## RECORDS FOR THIS TASK
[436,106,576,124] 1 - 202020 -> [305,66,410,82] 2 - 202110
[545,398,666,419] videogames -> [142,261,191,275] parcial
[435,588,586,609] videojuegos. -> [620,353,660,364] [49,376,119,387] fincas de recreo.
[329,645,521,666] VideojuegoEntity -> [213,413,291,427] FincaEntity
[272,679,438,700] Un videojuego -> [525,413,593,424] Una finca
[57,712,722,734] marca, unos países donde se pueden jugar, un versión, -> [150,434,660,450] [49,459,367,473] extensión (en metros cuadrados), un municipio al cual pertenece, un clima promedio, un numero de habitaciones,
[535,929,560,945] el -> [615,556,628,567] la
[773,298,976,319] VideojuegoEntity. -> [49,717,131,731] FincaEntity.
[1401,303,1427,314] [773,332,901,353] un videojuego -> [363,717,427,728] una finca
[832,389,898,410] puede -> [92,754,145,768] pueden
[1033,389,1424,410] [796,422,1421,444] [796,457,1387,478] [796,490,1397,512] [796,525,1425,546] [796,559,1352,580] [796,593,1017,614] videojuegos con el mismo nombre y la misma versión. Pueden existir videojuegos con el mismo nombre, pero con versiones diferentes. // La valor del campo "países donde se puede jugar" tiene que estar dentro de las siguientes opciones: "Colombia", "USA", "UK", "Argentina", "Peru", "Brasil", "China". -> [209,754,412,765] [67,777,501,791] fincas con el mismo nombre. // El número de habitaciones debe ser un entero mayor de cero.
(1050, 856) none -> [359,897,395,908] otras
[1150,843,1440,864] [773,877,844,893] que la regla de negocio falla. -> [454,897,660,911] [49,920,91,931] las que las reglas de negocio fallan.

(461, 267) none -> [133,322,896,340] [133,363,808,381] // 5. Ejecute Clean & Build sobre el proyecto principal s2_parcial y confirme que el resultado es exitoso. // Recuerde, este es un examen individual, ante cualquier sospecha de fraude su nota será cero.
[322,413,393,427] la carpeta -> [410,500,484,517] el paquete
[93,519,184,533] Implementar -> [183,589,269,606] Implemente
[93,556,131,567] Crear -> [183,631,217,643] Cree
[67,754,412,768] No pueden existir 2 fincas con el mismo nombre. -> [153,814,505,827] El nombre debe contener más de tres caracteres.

## WHAT IS BEING ASKED
Your task is to return all of the material exactly.

## WRITTEN REPLY
[436,106,576,124] 1 - 202020 -> [305,66,410,82] 2 - 202110
[545,398,666,419] videogames -> [142,261,191,275] parcial
[435,588,586,609] videojuegos. -> [620,353,660,364] [49,376,119,387] fincas de recreo.
[329,645,521,666] VideojuegoEntity -> [213,413,291,427] FincaEntity
[272,679,438,700] Un videojuego -> [525,413,593,424] Una finca
[57,712,722,734] marca, unos países donde se pueden jugar, un versión, -> [150,434,660,450] [49,459,367,473] extensión (en metros cuadrados), un municipio al cual pertenece, un clima promedio, un numero de habitaciones,
[535,929,560,945] el -> [615,556,628,567] la
[773,298,976,319] VideojuegoEntity. -> [49,717,131,731] FincaEntity.
[1401,303,1427,314] [773,332,901,353] un videojuego -> [363,717,427,728] una finca
[832,389,898,410] puede -> [92,754,145,768] pueden
[1033,389,1424,410] [796,422,1421,444] [796,457,1387,478] [796,490,1397,512] [796,525,1425,546] [796,559,1352,580] [796,593,1017,614] videojuegos con el mismo nombre y la misma versión. Pueden existir videojuegos con el mismo nombre, pero con versiones diferentes. // La valor del campo "países donde se puede jugar" tiene que estar dentro de las siguientes opciones: "Colombia", "USA", "UK", "Argentina", "Peru", "Brasil", "China". -> [209,754,412,765] [67,777,501,791] fincas con el mismo nombre. // El número de habitaciones debe ser un entero mayor de cero.
(1050, 856) none -> [359,897,395,908] otras
[1150,843,1440,864] [773,877,844,893] que la regla de negocio falla. -> [454,897,660,911] [49,920,91,931] las que las reglas de negocio fallan.

(461, 267) none -> [133,322,896,340] [133,363,808,381] // 5. Ejecute Clean & Build sobre el proyecto principal s2_parcial y confirme que el resultado es exitoso. // Recuerde, este es un examen individual, ante cualquier sospecha de fraude su nota será cero.
[322,413,393,427] la carpeta -> [410,500,484,517] el paquete
[93,519,184,533] Implementar -> [183,589,269,606] Implemente
[93,556,131,567] Crear -> [183,631,217,643] Cree
[67,754,412,768] No pueden existir 2 fincas con el mismo nombre. -> [153,814,505,827] El nombre debe contener más de tres caracteres.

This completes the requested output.